There was a time when a local bank (or savings and loan) would vet
prospective home buyers carefully because it would be carrying the
mortgage on its books.  No more.  With the new freedoms following the
repeal of Glass-Steagall, the big money center banks could securitize
mortgages, slice and dice them, and no matter how risky (and cheap) to start
with, they would end up smelling like roses with a AAA blessing from the
rating agencies.

Buying cheap and selling high was a license to mint money and make money
they did.  Of course, it couldn't last -- not many families can pay a half and
more of their  income on a mortgage forever -- and it didn't.  A slight
slowdown in the economy and the defaults became a cascade.

The bankers used to say "keep the government off our backs", now they
were screaming, "help us, it is our hurricane Katrina, nobody could have
seen it coming."  Unfortunately, the TARP response treated them as disaster
survivors:  get them on their feet again and the economy will return to
normal.  They got all the money ... with no conditions.  They said they were
"too big to fail"  and governments and legislatures with ears tuned to the
happy music of campaign contributions -- listened to them.

Others had a different view:  Paul Volcker, a former Fed Chairman, said, 'if
they were to big to fail, they were to big to manage'; the Governor of the
Bank of England (their Fed) quipped, 'if they were too big to fail, they were to
big to be'.  Their views and those of like commentators fell on deaf ears.

Now, the banks are again awash with money, and they haven't given up on
the securitization model.  Trading brings faster profits than investment
through lending to job producing businesses, and they need the money.  To
help them further, accounting rules were changed so that instead of marking
securities to market, they were allowed to carry their worthless
mortgage-backed paper at cost.
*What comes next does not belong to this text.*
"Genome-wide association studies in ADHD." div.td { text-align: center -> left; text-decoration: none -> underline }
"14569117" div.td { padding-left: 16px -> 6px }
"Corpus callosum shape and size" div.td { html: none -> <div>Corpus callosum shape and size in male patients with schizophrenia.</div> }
Thus the balance sheet offered no evidence
of bankruptcy inducing losses.  So, another reason they are not lending is
their profits are going towards shoring up these losses.

One way to have moved the economy would have been to rid us of the
sludge in the system; that is, let the banks take the losses.  A recapitalization
with the government also buying their stock (which could later have been
sold at a profit) would have set the banks on their feet again.

The real job producers in our economy are the multitude of small and
medium-sized businesses. Who lends to them?  The small and medium-sized
banks serving local communities.  TARP ignored them.  Caught in the same
whirlwind, they go bankrupt and restructure weekly.  They are unable to lend
because of a shortage of funds.

Quite clearly then, the current financial system is broken.  If we are to
compete with rising economic powers like China, it has to be repaired. That
effort must constitute some sort of incentives and restrictions that impel the
big banks to focus on investment lending instead of securities trading.  
Otherwise, we will sputter along with high unemployment and low growth and
join Japan, which was also unable to deal with its big banks after its real
estate bubble in the late eighties, in the doldrums.  For a glimpse into our
future, one only needs to look at Japan's last two decades.